I went to the first session on Wednesday afternoon and the last one on Saturday. The stand out beers for me on the first day were the cask version of Fuller's 1845 Strong Ale and the dangerously drinkable 6.5% Elland 1872 Porter, interspersed with a few halves of Robinson's Old Tom. Unsurprisingly they had all run out by the last session, as did the rest of the beer by about three o'clock, something reflected in free admission for CAMRA members and a reduced entry price of £1 for non-members. Like most people we headed back into town on the tram and went to a pub in the Northern Quarter, the beer shortage at the Velodrome providing a windfall for a number of city centre hostelries.











Tuesday 21 January 2014

Driven to drink

The decision by Wetherspoon's to open a pub at a motorway service station has led to predictable protests from road safety charities and health professionals who predict that hordes of tanked up drivers will now be wreaking havoc on the highways.

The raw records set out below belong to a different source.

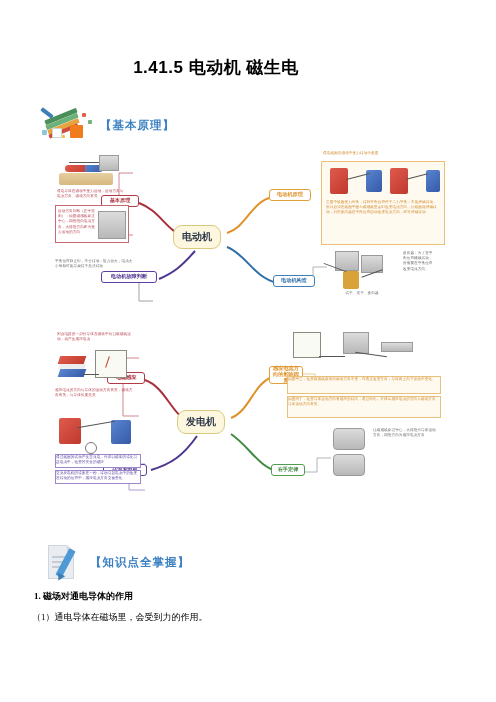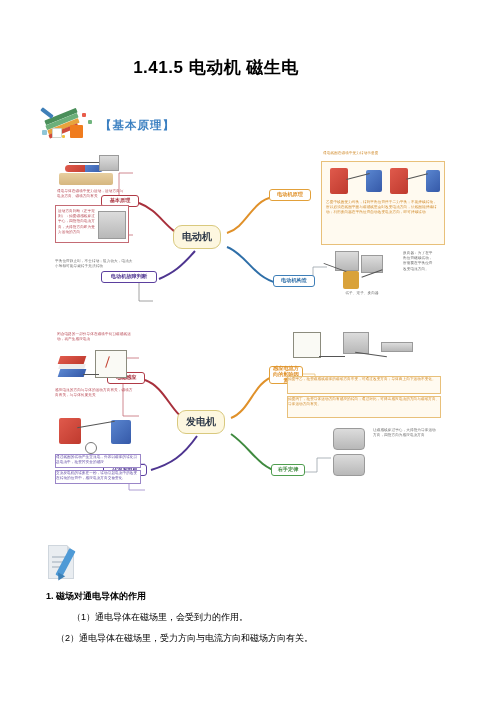--- a/index.html
+++ b/index.html
@@ -109,23 +109,23 @@
   .ill{position:absolute;}
   .mag-red{background:linear-gradient(135deg,#e05a4c,#bf3a2e);}
   .mag-blue{background:linear-gradient(135deg,#5a86d0,#3559a8);}
   .wood{background:linear-gradient(#e8cfa0,#d6b780);}
   .gray-box{background:linear-gradient(#dcdcdc,#b8b8b8);border:1px solid #9a9a9a;}
   .meter{background:#fafaf5;border:1.2px solid #8c8c7e;}
   .coil{background:#d9a23a;}
   .wire{background:#555;}
 
   
-  .kt{position:absolute;left:34px;font-family:Liberation Sans, sans-serif;color:#000;margin-left:12px;}
+  .kt{position:absolute;left:34px;font-family:Liberation Serif, serif;color:#000;}
   .kt-h{font-size:9px;font-weight:700;top:590px;}
-  .kt-l1{font-size:9px;top:611px;left:60px;}
+  .kt-l1{font-size:9px;top:611px;left:32px;}
   .kt-l2{font-size:9px;top:632px;left:44px;}
 </style>
 </head>
 <body>
 
 <div class="page">
 
   <div class="doc-title">1.41.5 电动机  磁生电</div>
 
   <div class="sec sec1">
@@ -306,19 +306,19 @@
 
   <div class="sec sec2">
     <span class="icon-note">
       <span class="sheet"></span>
       <i class="ln l1"></i>
         <i class="ln l2"></i>
         <i class="ln l3"></i>
       <span class="pen"></span>
         <span class="nib"></span>
     </span>
+    <span class="sec-label">【知识点全掌握】</span>
   </div>
 
   <div class="kt kt-h">1. 磁场对通电导体的作用</div>
   <div class="kt kt-l1">（1）通电导体在磁场里，会受到力的作用。</div>
-  <div class="kt kt-l2">（2）通电导体在磁场里，受力方向与电流方向和磁场方向有关。</div>
 
 </div>
 
 </body></html>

Even if it may be unwise to drink and drive, it is not currently illegal to do so as long as you stick to the limits. There is nothing to stop drivers at the moment turning off the motorway and going in a pub and of course many people at service stations (passengers in cars, coach parties) are not drivers at all.


Monday 6 January 2014

Silks on strike

Today's walk out by barristers over the Government's proposals to cut the amount of legal aid available in complex criminal cases has produced predictable responses.

To be honest, I've no idea whether barristers are hideously underpaid as they claim or outrageously overpaid as the Ministry of Justice contends. Probably somewhere in the middle I'd guess. My only real experience of the legal aid system is from when I worked as an employment adviser in a law centre in one of the most impoverished parts of South Manchester and saw how the cuts to it by the then Labour government reduced access to advice and representation on housing and benefits (the centre has now closed as a result of cuts in local government).

One thing that did strike me about some of the comments from barristers on the picket line is how high their concept of "low pay" is. One of them asked "Would you be happy to be represented in court by someone only earning £35,000?" and another claimed that such pay levels would deter young people from entering the profession.

The walk out also reminded me of the episode of Rumpole of the Bailey where the head of chambers Guthrie Featherstone QC MP played by Peter Bowles leads a strike of judges and arriving home early is met by his appalled wife who asks him if he now intends to go down the working men's club in a flat cap and order a pint of wallop.